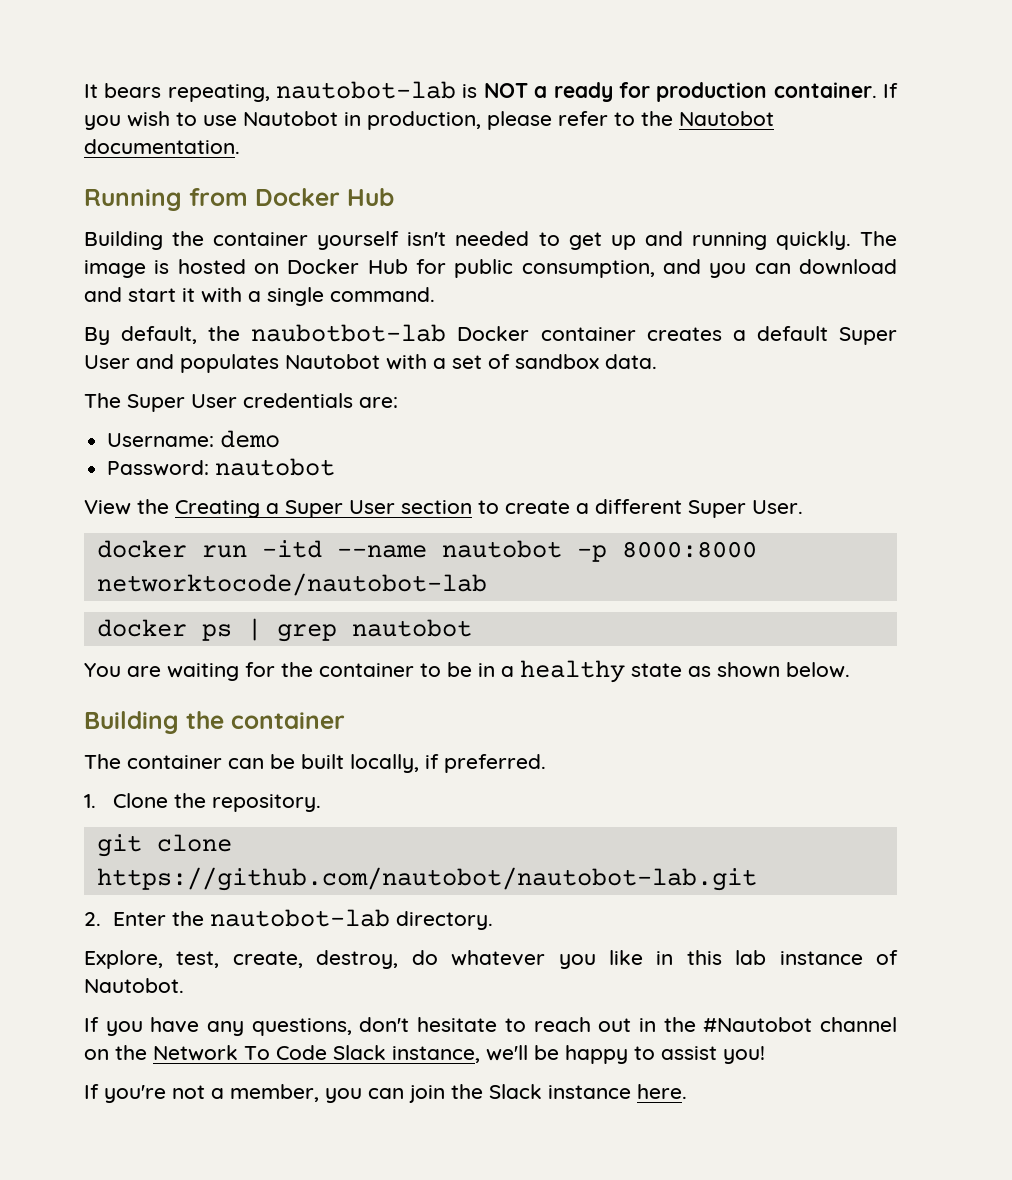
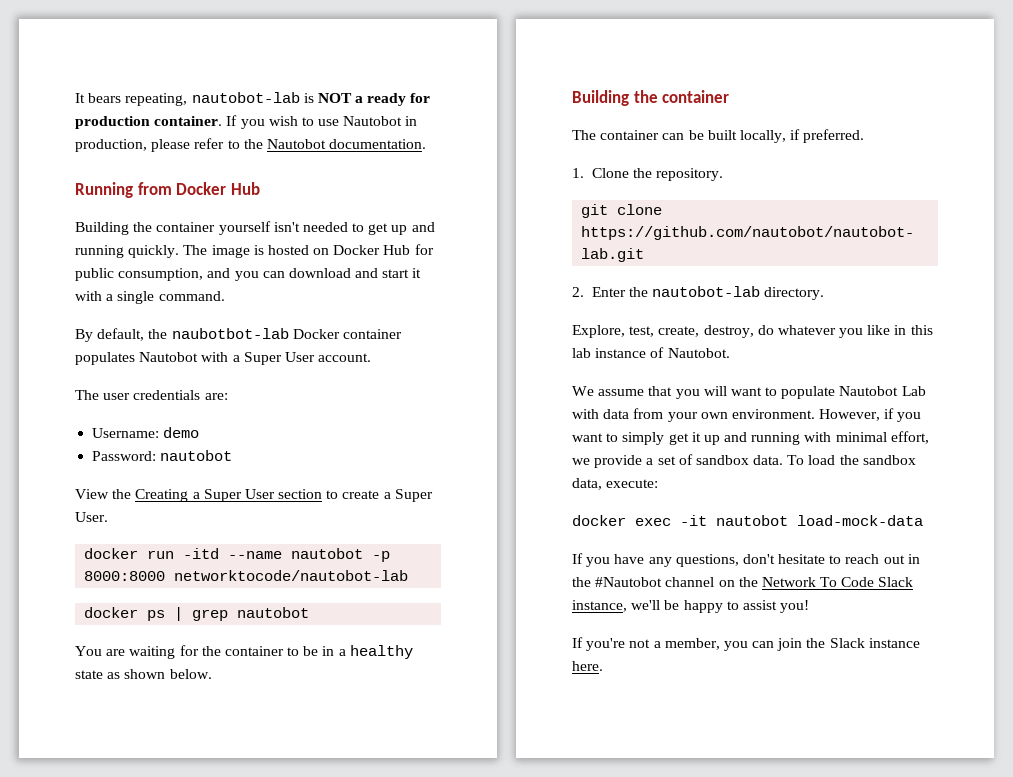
[646,326,897,345] [84,354,657,373] [84,393,237,412] creates a default Super User and populates Nautobot with a set of sandbox data. // The Super User -> [75,352,372,365] [75,390,131,400] populates Nautobot with a Super User account. // The user
[595,499,682,514] different -> (391, 495) none
(184, 985) none -> [572,386,926,399] [572,408,922,422] [572,431,929,445] [572,454,916,468] [572,478,659,490] [572,515,923,526] // We assume that you will want to populate Nautobot Lab with data from your own environment. However, if you want to simply get it up and running with minimal effort, we provide a set of sandbox data. To load the sandbox data, execute: // docker exec -it nautobot load-mock-data

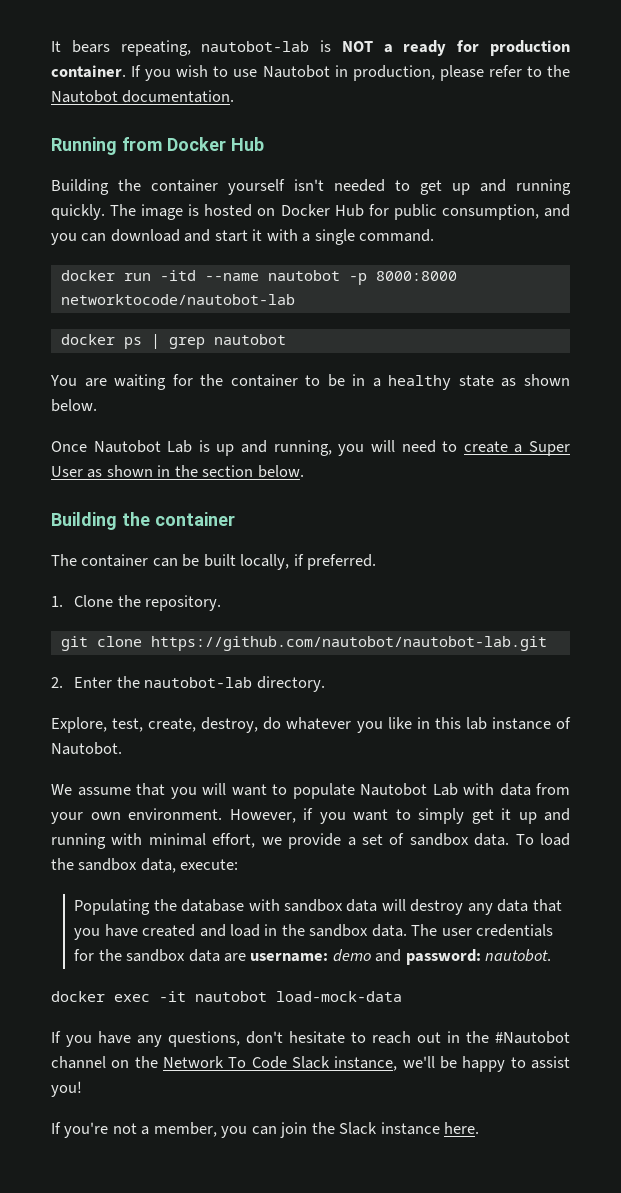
[75,328,402,342] [75,352,372,365] [75,390,228,400] [92,427,200,438] [92,450,233,461] [75,489,433,502] [75,512,108,522] // By default, the naubotbot-lab Docker container populates Nautobot with a Super User account. // The user credentials are: // Username: demo // Password: nautobot // View the Creating a Super User section to create a Super User. -> (435, 235) none
(212, 674) none -> [51,440,571,456] [51,465,304,478] // Once Nautobot Lab is up and running, you will need to create a Super User as shown in the section below.
(659, 483) none -> [74,899,562,915] [74,924,554,940] [74,949,552,965] // Populating the database with sandbox data will destroy any data that you have created and load in the sandbox data. The user credentials for the sandbox data are username: demo and password: nautobot.

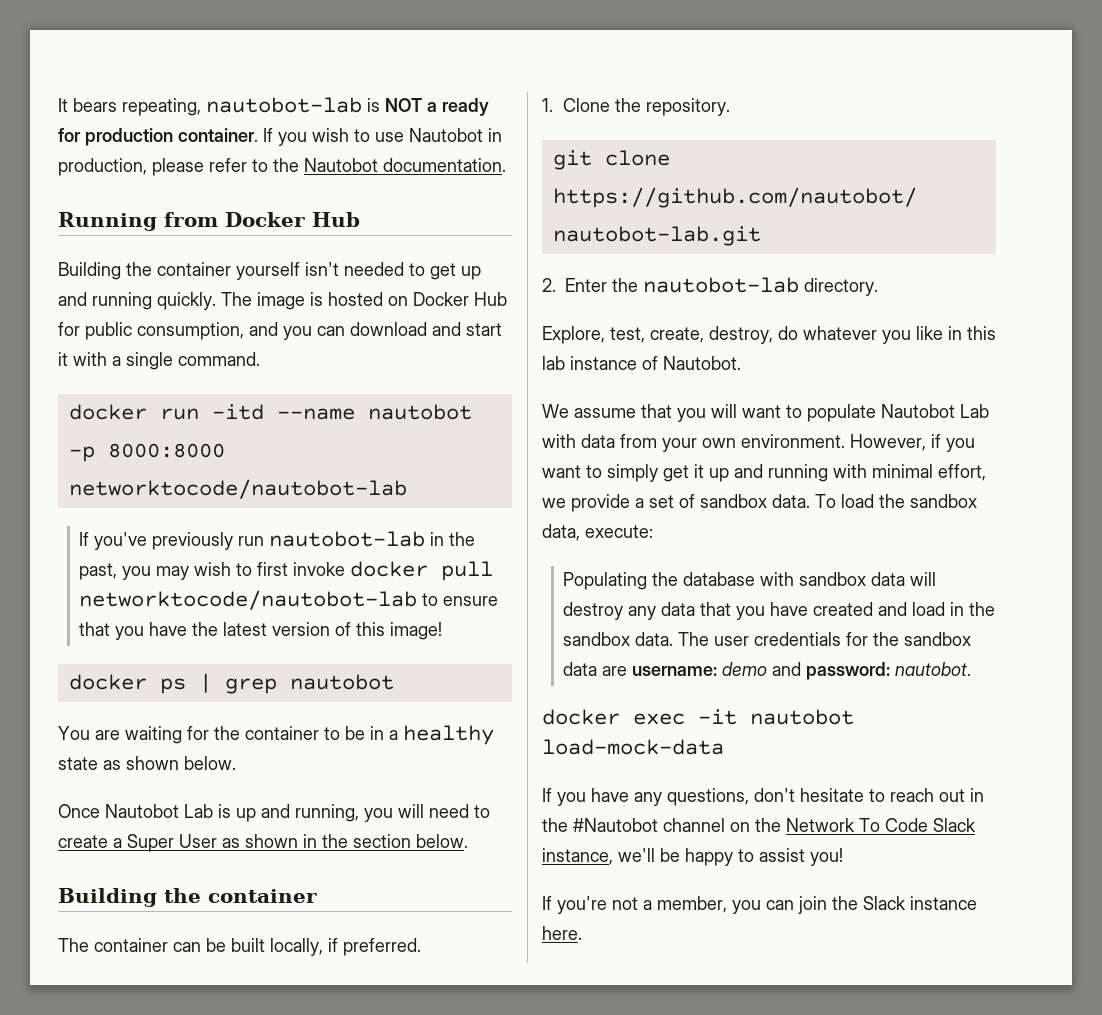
(295, 299) none -> [79,531,476,550] [79,561,494,581] [79,590,499,610] [79,622,443,640] // If you've previously run nautobot-lab in the past, you may wish to first invoke docker pull networktocode/nautobot-lab to ensure that you have the latest version of this image!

**The problem**
Reproduce, unchanged, each line between the one with "[75,328,402,342] [75,352,372,365] [75,390,228,400]" and the last line of the material, both included; the pictures do not go in.

**Solution to the exercise**
[75,328,402,342] [75,352,372,365] [75,390,228,400] [92,427,200,438] [92,450,233,461] [75,489,433,502] [75,512,108,522] // By default, the naubotbot-lab Docker container populates Nautobot with a Super User account. // The user credentials are: // Username: demo // Password: nautobot // View the Creating a Super User section to create a Super User. -> (435, 235) none
(212, 674) none -> [51,440,571,456] [51,465,304,478] // Once Nautobot Lab is up and running, you will need to create a Super User as shown in the section below.
(659, 483) none -> [74,899,562,915] [74,924,554,940] [74,949,552,965] // Populating the database with sandbox data will destroy any data that you have created and load in the sandbox data. The user credentials for the sandbox data are username: demo and password: nautobot.

(295, 299) none -> [79,531,476,550] [79,561,494,581] [79,590,499,610] [79,622,443,640] // If you've previously run nautobot-lab in the past, you may wish to first invoke docker pull networktocode/nautobot-lab to ensure that you have the latest version of this image!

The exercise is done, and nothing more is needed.